Exercise aim
Return all lines in the data where the string "Evans" can be found.

Exercise data
____
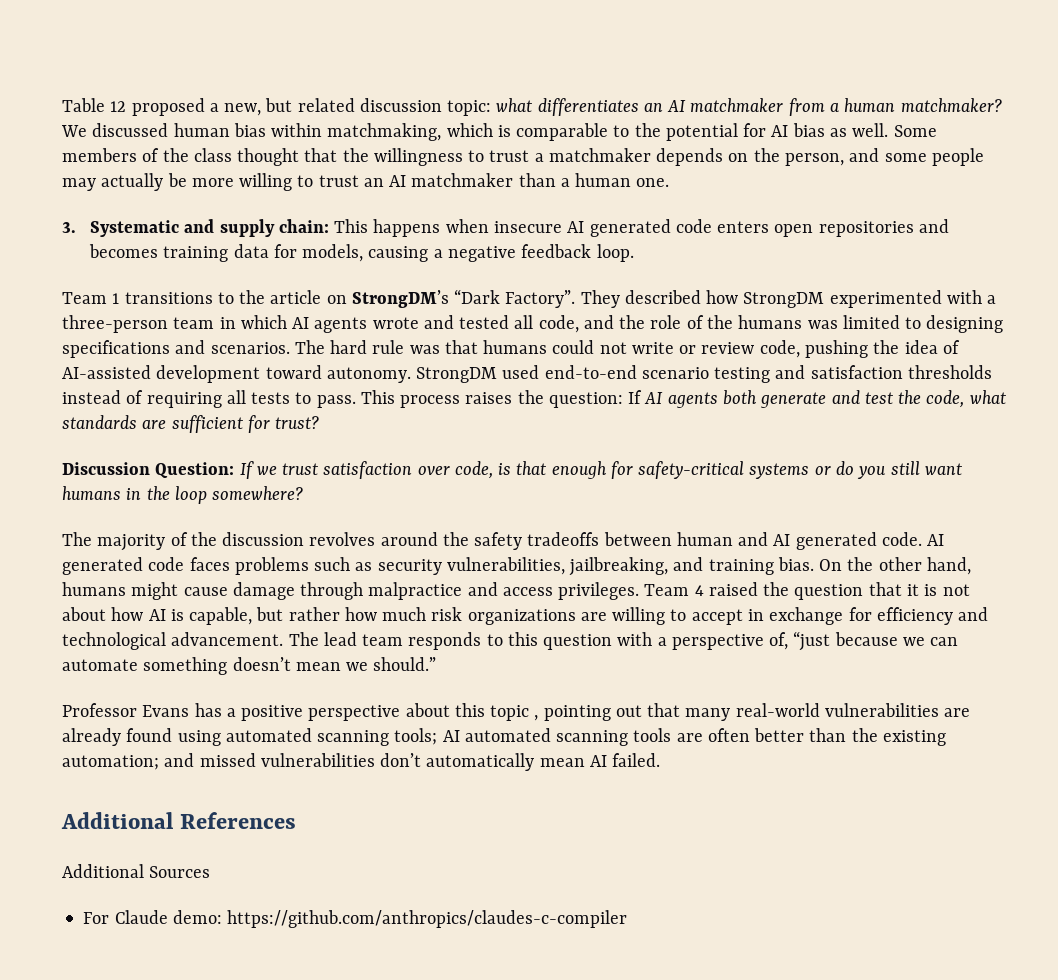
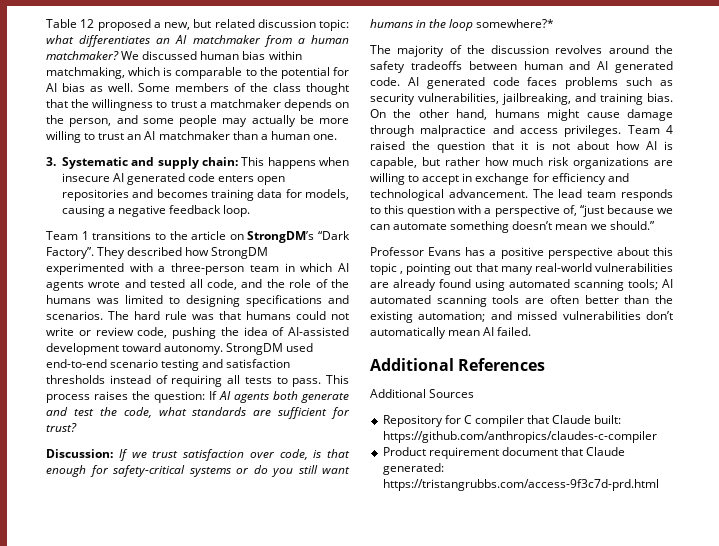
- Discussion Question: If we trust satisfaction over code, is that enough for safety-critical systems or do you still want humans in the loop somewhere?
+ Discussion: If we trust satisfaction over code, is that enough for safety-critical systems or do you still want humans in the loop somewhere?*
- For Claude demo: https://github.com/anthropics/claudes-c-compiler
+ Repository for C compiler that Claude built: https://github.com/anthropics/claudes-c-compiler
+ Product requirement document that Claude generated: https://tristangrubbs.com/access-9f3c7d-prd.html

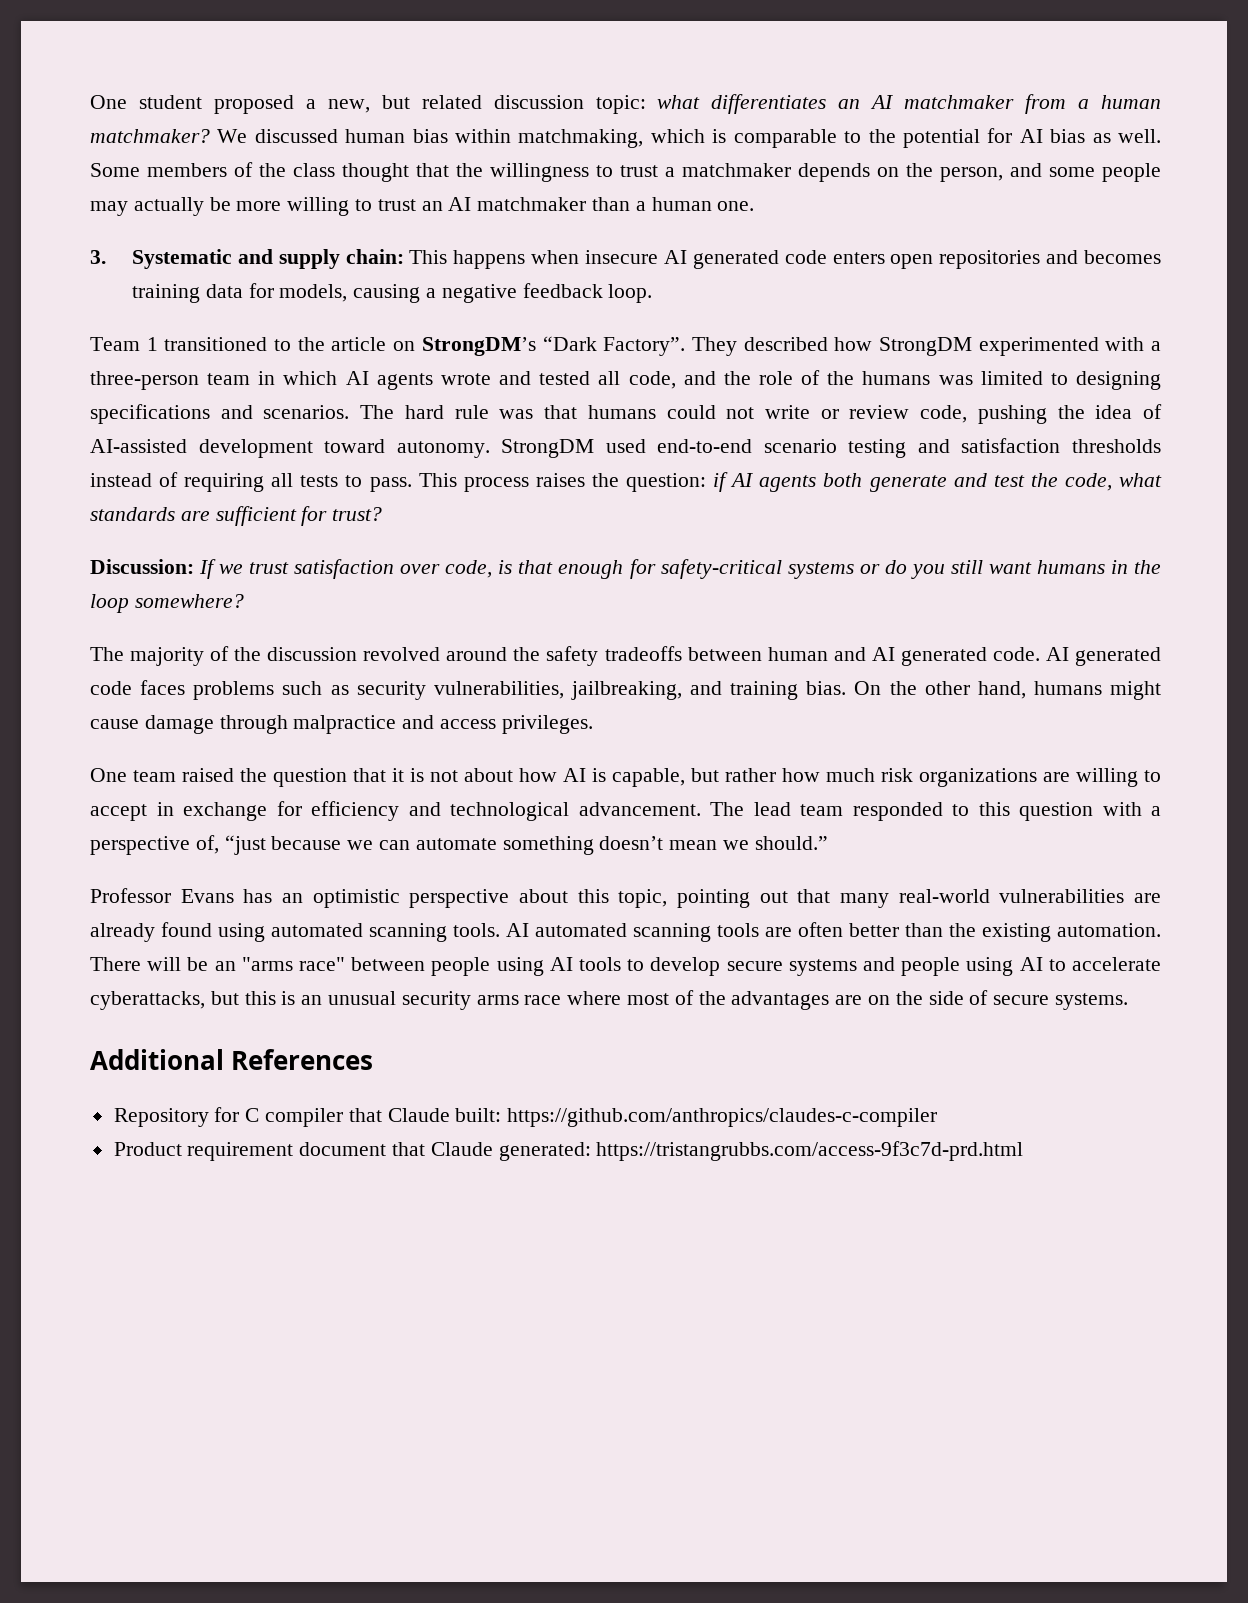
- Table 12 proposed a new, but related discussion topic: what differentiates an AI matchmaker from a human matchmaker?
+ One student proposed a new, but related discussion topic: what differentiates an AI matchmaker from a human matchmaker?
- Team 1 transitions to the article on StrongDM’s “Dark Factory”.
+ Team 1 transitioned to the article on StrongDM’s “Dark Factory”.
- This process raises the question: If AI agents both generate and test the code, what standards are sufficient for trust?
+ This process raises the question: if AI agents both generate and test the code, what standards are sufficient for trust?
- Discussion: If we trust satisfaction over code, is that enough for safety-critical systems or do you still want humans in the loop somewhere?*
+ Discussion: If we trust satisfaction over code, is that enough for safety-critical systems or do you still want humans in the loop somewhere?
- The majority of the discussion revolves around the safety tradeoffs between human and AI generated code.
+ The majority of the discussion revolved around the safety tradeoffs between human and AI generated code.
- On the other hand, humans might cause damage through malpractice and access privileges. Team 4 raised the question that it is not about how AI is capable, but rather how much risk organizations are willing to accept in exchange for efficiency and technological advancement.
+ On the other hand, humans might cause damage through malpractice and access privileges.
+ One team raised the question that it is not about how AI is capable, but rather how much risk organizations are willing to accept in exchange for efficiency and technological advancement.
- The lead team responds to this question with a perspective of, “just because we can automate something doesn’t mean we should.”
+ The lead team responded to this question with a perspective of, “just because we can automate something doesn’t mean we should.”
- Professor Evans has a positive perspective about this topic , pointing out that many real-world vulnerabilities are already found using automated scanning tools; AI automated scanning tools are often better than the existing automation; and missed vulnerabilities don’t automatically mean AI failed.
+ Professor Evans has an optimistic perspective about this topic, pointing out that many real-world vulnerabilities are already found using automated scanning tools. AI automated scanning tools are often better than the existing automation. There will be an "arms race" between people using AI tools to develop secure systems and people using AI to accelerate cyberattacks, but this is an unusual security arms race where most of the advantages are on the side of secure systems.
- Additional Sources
____
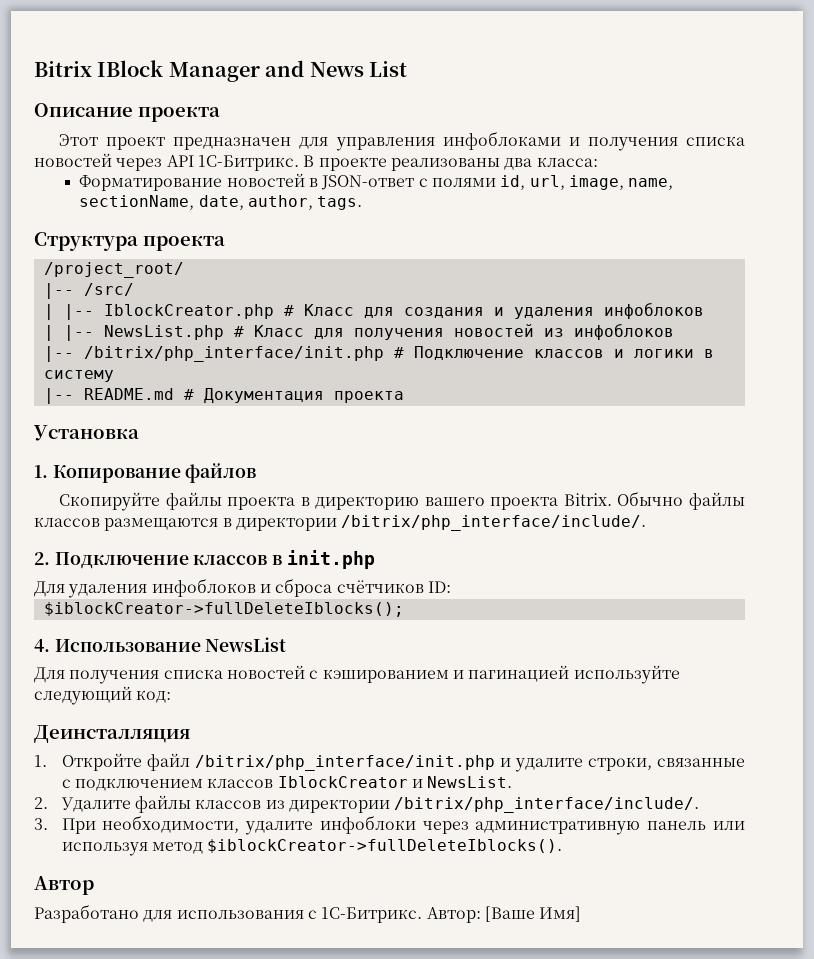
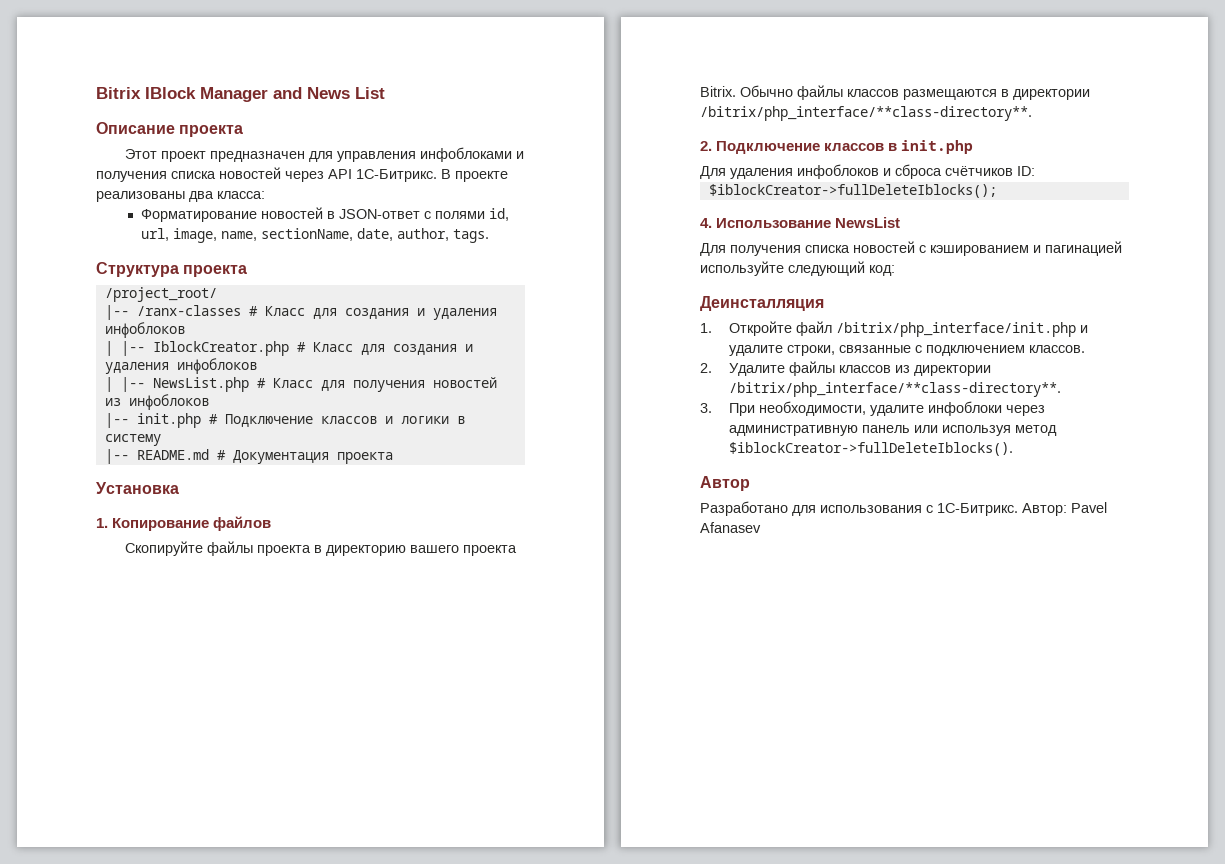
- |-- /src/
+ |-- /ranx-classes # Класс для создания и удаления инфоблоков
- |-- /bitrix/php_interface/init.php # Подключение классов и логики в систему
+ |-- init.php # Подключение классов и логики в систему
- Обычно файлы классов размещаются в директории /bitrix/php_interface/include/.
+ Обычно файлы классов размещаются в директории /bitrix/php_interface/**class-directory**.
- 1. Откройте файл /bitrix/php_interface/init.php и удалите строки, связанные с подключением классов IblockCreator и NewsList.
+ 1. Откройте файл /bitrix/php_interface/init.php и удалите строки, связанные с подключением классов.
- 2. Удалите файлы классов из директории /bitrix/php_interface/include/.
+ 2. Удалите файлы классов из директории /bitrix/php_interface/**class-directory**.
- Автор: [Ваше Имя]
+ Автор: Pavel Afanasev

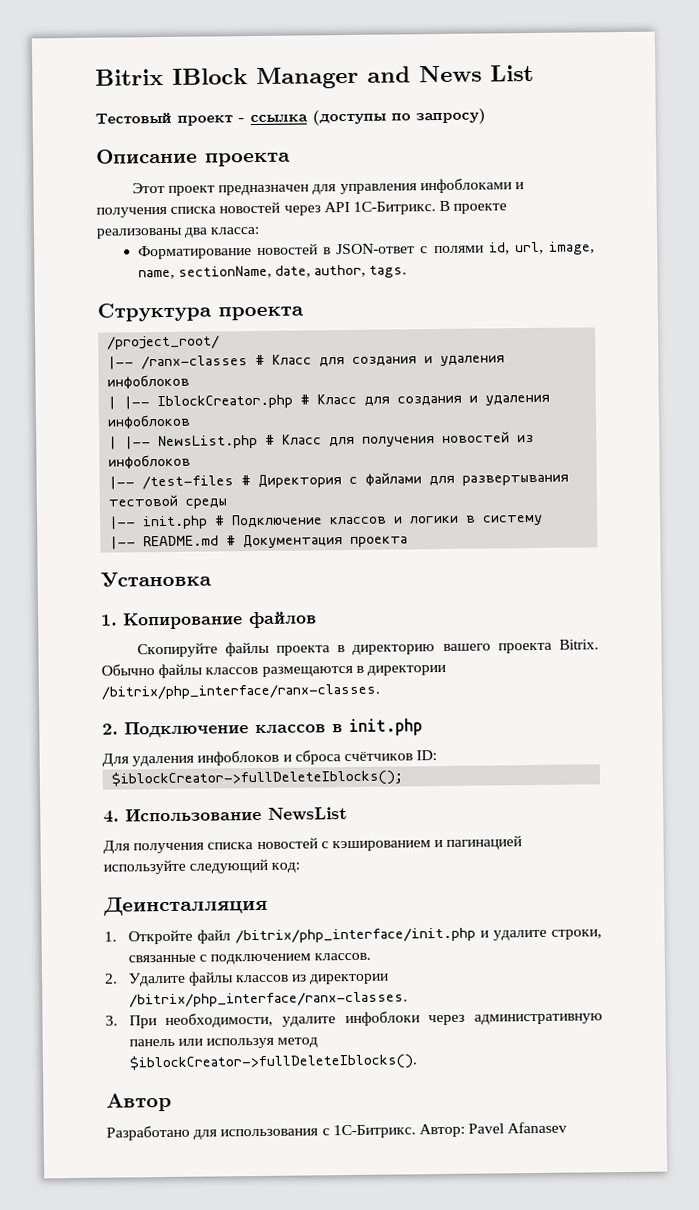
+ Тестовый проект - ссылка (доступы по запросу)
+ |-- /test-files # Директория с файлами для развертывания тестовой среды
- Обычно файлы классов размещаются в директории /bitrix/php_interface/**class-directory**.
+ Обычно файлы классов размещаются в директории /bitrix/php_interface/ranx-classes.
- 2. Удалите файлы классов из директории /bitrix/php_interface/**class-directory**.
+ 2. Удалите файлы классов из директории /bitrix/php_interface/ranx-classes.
____
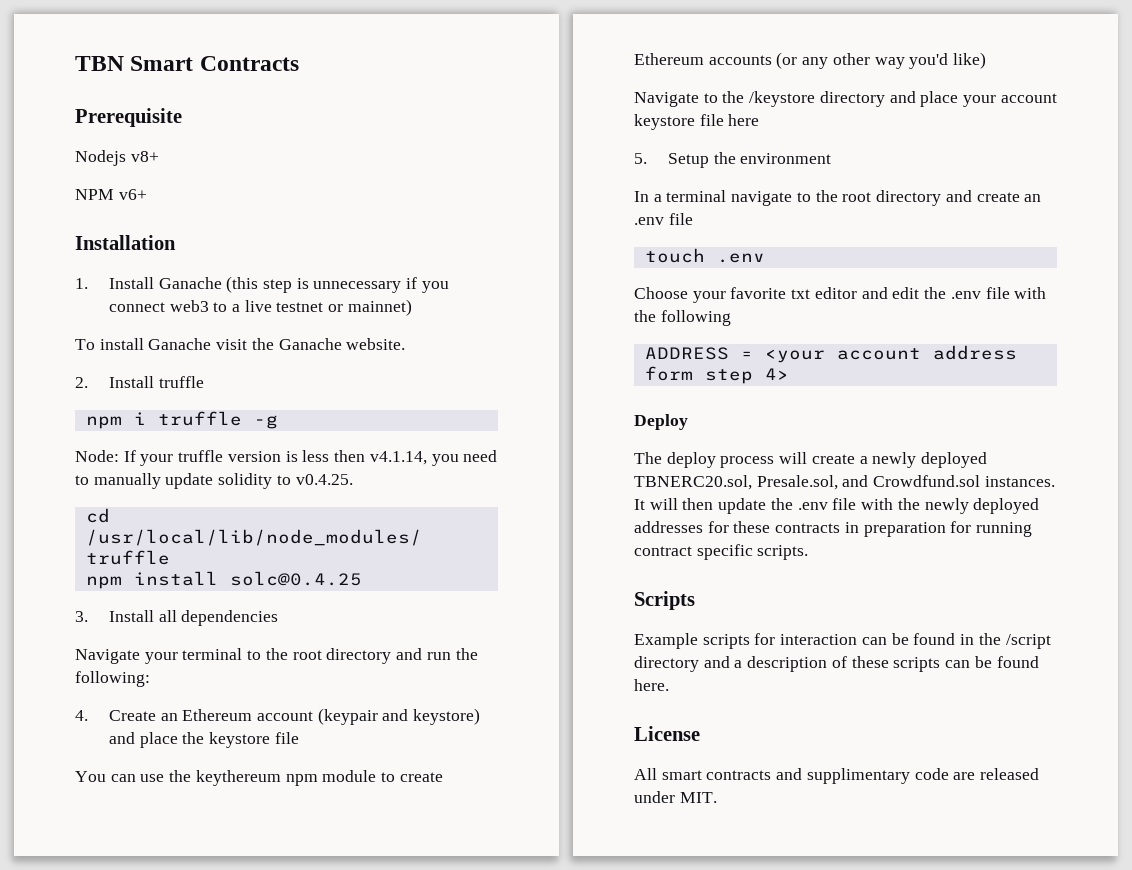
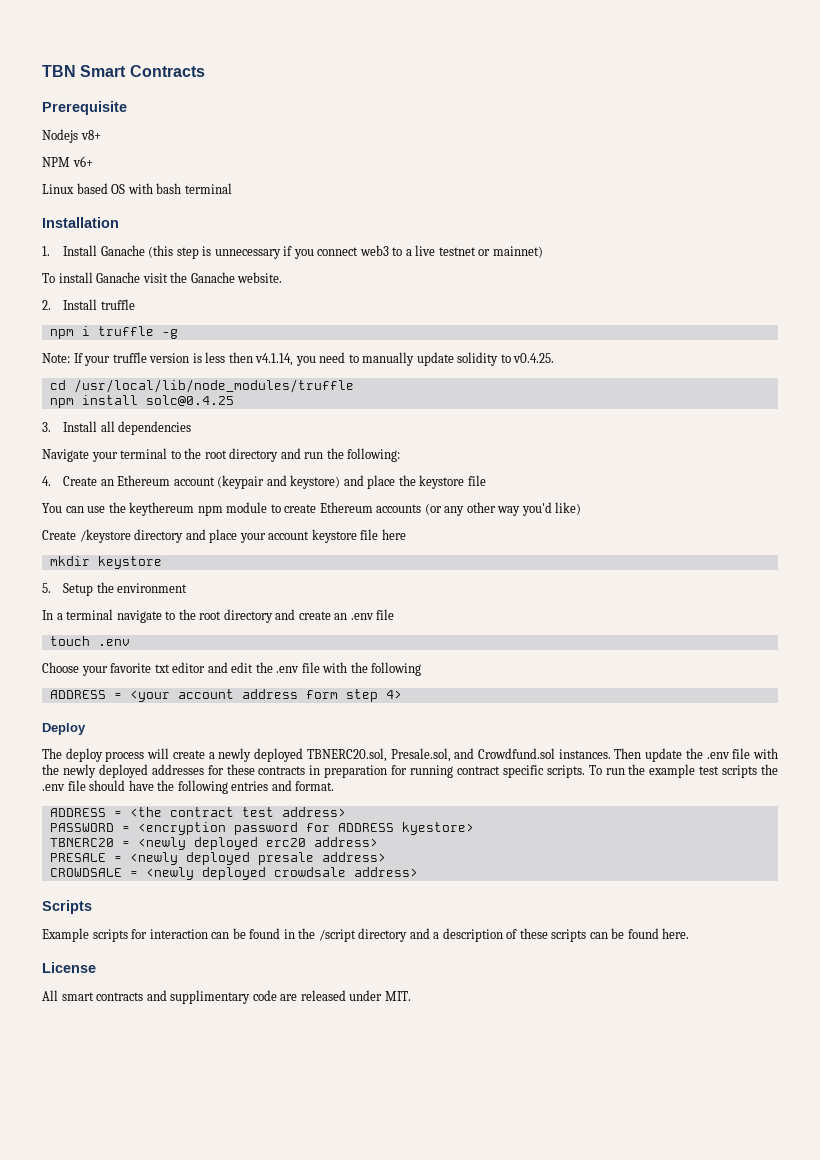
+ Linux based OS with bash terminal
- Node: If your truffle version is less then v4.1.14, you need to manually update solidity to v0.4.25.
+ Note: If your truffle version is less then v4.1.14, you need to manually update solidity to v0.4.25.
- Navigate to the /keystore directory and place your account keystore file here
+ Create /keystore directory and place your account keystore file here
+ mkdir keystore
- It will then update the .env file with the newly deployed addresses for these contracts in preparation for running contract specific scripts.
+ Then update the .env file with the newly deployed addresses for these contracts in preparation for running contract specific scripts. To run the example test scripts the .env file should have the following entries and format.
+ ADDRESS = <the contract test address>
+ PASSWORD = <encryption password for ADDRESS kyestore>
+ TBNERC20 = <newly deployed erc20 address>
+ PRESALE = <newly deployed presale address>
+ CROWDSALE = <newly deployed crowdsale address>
____
Task answer
- Professor Evans has a positive perspective about this topic , pointing out that many real-world vulnerabilities are already found using automated scanning tools; AI automated scanning tools are often better than the existing automation; and missed vulnerabilities don’t automatically mean AI failed.
+ Professor Evans has an optimistic perspective about this topic, pointing out that many real-world vulnerabilities are already found using automated scanning tools. AI automated scanning tools are often better than the existing automation. There will be an "arms race" between people using AI tools to develop secure systems and people using AI to accelerate cyberattacks, but this is an unusual security arms race where most of the advantages are on the side of secure systems.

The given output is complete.